Cuando vemos tantos casos repetitivos y violentos de agresión sexual contra mujeres, niños y niñas en el país, nos sobrepasa la indignación y muchos ensayan y se concentran en la aparente solución radical que equivocadamente creen que es la pena de muerte; sin embargo más importante y real será tomar nota de las causas, y seguro de aquellos motivos, como la impunidad y sus posibles motivos, que generan las condiciones y escenarios para que los agresores cometan estos execrables hechos.

Esta mañana en los noticieros se daba cuenta que el sujeto, responsable del último hecho que nos ha consternado en el país, ya tenía denuncias por el mismo delito, probablemente la impunidad, el encubrimiento, la no sanción, fueron las mejores señales no solo para invocarlo a reincidir en su perversa conducta, sino para volverla cada vez más violenta.
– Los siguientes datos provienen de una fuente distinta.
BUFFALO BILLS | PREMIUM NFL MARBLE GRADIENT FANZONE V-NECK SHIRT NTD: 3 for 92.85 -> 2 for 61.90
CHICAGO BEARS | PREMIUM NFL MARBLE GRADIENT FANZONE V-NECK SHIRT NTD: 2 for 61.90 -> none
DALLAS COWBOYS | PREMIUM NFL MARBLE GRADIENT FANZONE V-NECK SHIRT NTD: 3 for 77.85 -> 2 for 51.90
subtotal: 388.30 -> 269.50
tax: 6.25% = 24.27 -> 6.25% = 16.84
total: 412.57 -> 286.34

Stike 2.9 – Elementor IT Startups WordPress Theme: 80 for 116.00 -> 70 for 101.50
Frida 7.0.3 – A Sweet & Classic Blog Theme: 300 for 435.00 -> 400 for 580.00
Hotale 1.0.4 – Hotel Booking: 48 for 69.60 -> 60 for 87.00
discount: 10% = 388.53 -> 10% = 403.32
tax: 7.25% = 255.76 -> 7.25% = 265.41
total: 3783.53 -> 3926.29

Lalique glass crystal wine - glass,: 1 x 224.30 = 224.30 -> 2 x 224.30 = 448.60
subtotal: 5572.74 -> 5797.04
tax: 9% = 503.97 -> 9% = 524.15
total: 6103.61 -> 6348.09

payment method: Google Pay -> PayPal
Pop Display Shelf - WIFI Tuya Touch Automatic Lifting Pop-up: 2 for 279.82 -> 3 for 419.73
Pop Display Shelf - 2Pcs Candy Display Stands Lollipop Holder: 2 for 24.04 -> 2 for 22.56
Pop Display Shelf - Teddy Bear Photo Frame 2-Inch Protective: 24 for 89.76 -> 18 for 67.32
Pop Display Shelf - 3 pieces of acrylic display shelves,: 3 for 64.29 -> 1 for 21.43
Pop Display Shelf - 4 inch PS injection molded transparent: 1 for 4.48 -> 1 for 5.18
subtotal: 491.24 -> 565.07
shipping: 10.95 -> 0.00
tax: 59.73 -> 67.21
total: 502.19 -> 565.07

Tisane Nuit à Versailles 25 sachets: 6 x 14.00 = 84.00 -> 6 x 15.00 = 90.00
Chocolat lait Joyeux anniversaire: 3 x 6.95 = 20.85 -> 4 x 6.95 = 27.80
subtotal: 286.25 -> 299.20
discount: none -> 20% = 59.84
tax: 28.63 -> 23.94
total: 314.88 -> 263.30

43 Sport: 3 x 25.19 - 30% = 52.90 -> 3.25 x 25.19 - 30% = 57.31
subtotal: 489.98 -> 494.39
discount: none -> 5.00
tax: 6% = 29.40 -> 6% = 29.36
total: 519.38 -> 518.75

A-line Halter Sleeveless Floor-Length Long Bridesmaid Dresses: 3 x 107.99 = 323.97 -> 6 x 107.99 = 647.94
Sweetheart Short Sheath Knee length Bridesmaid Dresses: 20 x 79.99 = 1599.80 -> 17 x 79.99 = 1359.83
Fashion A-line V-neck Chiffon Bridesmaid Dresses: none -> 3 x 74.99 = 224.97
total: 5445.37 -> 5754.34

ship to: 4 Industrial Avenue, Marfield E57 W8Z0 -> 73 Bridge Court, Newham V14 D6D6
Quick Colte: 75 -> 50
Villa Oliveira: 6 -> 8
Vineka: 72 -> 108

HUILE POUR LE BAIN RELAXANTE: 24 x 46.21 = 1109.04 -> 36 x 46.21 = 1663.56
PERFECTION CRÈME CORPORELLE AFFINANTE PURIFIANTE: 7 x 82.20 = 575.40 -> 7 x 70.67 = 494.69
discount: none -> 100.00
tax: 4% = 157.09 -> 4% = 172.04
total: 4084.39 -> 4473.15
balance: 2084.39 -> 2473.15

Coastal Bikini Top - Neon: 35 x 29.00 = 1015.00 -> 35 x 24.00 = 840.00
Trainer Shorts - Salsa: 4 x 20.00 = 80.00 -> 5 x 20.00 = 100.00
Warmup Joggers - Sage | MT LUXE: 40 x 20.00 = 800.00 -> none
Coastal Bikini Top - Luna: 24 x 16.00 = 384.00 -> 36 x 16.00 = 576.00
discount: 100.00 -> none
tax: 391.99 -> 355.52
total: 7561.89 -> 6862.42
El peor signo de lucha contra la violencia de esta naturaleza, es que el sistema judicial que es nuestro máximo instrumento de justicia, no responda, no desarrolle capacidad para atender, investigar y sancionar en estos casos, pero peor aún, que termine motivando decisiones que justifican estas agresiones, protegen a los infames agresores y consolidan daños irreparables para las víctimas; eso los vuelve cómplices de estos crímenes.

A favor de este sistema de justicia muchos dirán que sí existen operadores probos, capaces, honestos, que en el Poder Judicial sí se han sentenciado innumerables casos de esta naturaleza. Sí, es verdad, muchos casos han obtenido justicia para las víctimas y los agresores en su lugar están, pero no es suficiente, no lo es en estos casos, pues la excepción será el gen dominante de la reproducción descontrolada de un mal tan perverso, abominable, que destruye no solo la vida de cada una de las víctimas, sino que nos pudre totalmente como sociedad.

PD.- Hemos decidido denunciar a los jueces del caso mencionado en las primeras líneas. Lamento decir que sin mucha esperanza, el Consejo Nacional de la Magistratura está ratificando a varios jueces con antecedentes similares.